# üèÄ NBA 2024-2025: Slumps & Recoveries
## Notebook 02 - Data Cleaning & Preparation, Part 2
This notebook loads, inspects, and cleans the qualified players' game logs from the 2024-2025 NBA regular season. However, this time, the raw `.txt` file no longer has the column shift error.

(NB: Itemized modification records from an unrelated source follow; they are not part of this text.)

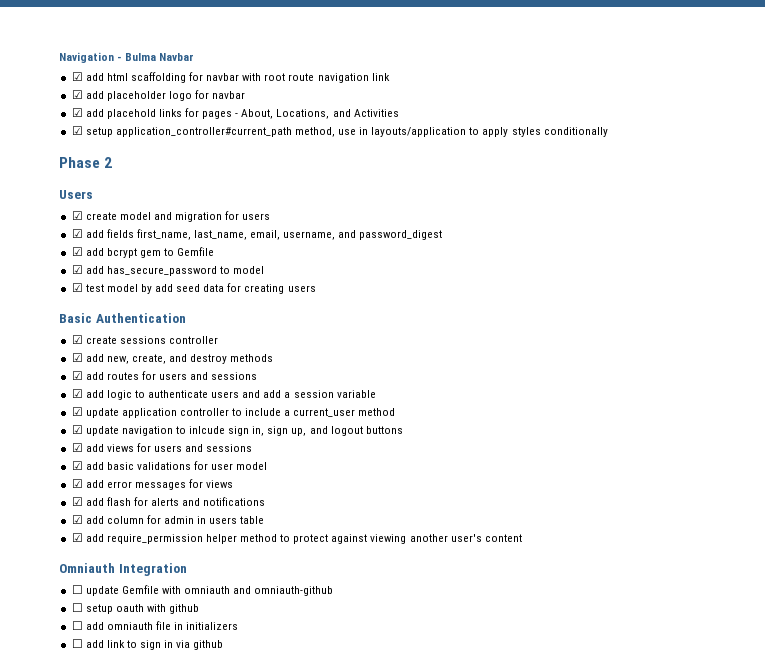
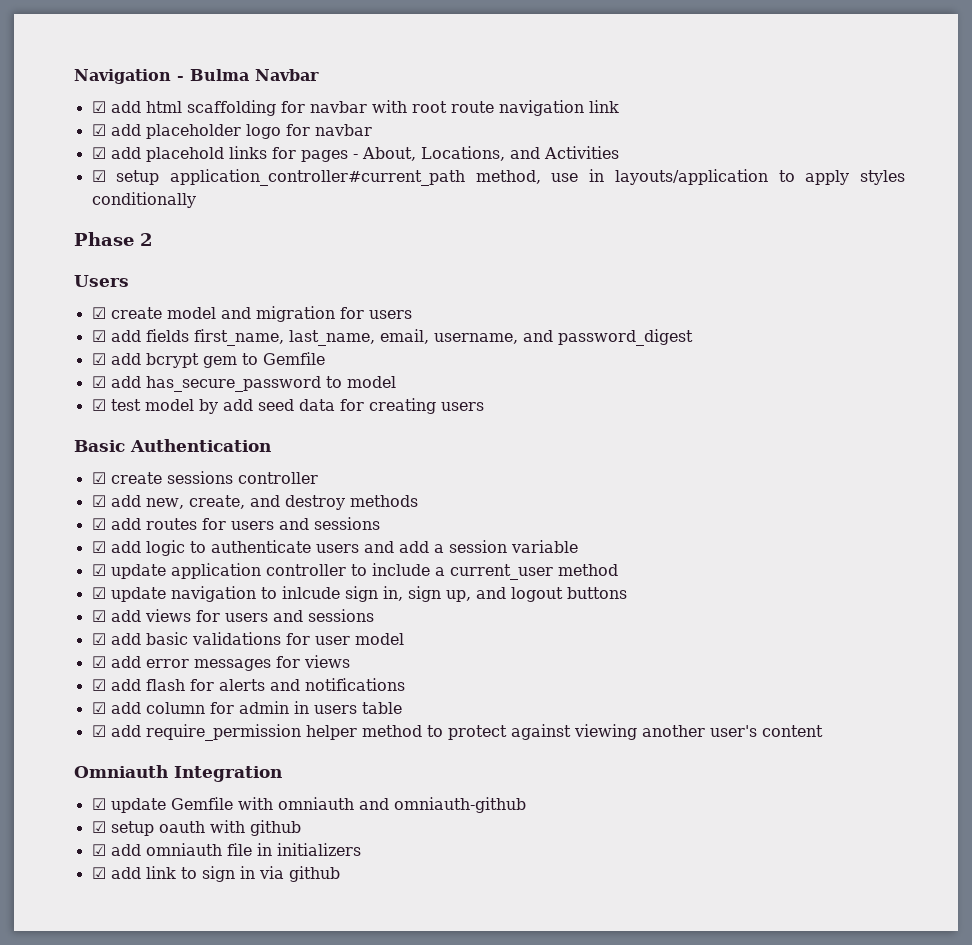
- ☐ update Gemfile with omniauth and omniauth-github
+ ☑ update Gemfile with omniauth and omniauth-github
- ☐ setup oauth with github
+ ☑ setup oauth with github
- ☐ add omniauth file in initializers
+ ☑ add omniauth file in initializers
- ☐ add link to sign in via github
+ ☑ add link to sign in via github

> Note: This notebook is **almost identical to Notebook 01**.

In [2]:
# Import libraries
import pandas as pd
import numpy as np
import re

___
## Load Raw Data

In [4]:
# Load raw NBA 2024-2025 qualified players' game logs
df = pd.read_csv(r"C:\Users\dylan\OneDrive\Documents\Portfolio_Projects\project10_NBA_2025_game_logs\01_original_data\to_clean\NBA_game_logs_2024_25_edited.txt")
df

Unnamed: 0,Player,Gcar,Gtm,Date,Team,Unnamed: 5,Opp,Result,GS,MP,...,DRB,TRB,AST,STL,BLK,TOV,PF,PTS,GmSc,+/-
0,Jarrett Allen,Gcar,Gtm,Date,Team,,Opp,Result,GS,MP,...,DRB,TRB,AST,STL,BLK,TOV,PF,PTS,GmSc,+/-
1,1,487,1,2024-10-23,CLE,@,TOR,W 136-106,*,26:05,...,5,7,1,1,4,1,1,14,16.7,8
2,2,488,2,2024-10-25,CLE,,DET,W 113-101,*,31:13,...,11,11,2,1,1,1,0,17,19.1,3
3,3,489,3,2024-10-26,CLE,@,WAS,W 135-116,*,25:04,...,4,5,1,1,2,0,1,23,24.2,13
4,4,490,4,2024-10-28,CLE,@,NYK,W 110-104,*,31:24,...,10,15,1,1,0,2,2,15,16.7,2
...,...,...,...,...,...,...,...,...,...,...,...,...,...,...,...,...,...,...,...,...,...
9715,76,158,78,2025-04-06,BRK,,TOR,L 109-120,*,20:26,...,7,7,4,0,1,3,0,13,10.5,2
9716,76,,79,2025-04-08,BRK,,NOP,W 119-114,Inactive,Inactive,...,Inactive,Inactive,Inactive,Inactive,Inactive,Inactive,Inactive,Inactive,Inactive,Inactive
9717,77,159,80,2025-04-10,BRK,,ATL,L 109-133,*,17:13,...,3,3,3,0,0,6,4,10,-0.1,-17
9718,78,160,81,2025-04-11,BRK,@,MIN,L 91-117,*,23:53,...,4,5,6,1,0,1,2,20,22.4,-7


___
## Initial Checks

In [6]:
# Rows and columns
print(f"Number of rows: {df.shape[0]:,}")
print(f"Number of columns: {df.shape[1]:,}")

Number of rows: 9,720
Number of columns: 34


In [7]:
# All column names
df.columns

Index(['Player', 'Gcar', 'Gtm', 'Date', 'Team', 'Unnamed: 5', 'Opp', 'Result',
       'GS', 'MP', 'FG', 'FGA', 'FG%', '3P', '3PA', '3P%', '2P', '2PA', '2P%',
       'eFG%', 'FT', 'FTA', 'FT%', 'ORB', 'DRB', 'TRB', 'AST', 'STL', 'BLK',
       'TOV', 'PF', 'PTS', 'GmSc', '+/-'],
      dtype='object')

___
## Clean

In [9]:
# Drop full season statistics rows (i.e., where Date is NaN)
df = df.dropna(subset=["Date"]).reset_index(drop=True)

In [10]:
# Detect where new player block starts
mask = df["Gcar"] == "Gcar"

# Create new `player_name` column
df.loc[mask, "player_name"] = df.loc[mask, "Player"]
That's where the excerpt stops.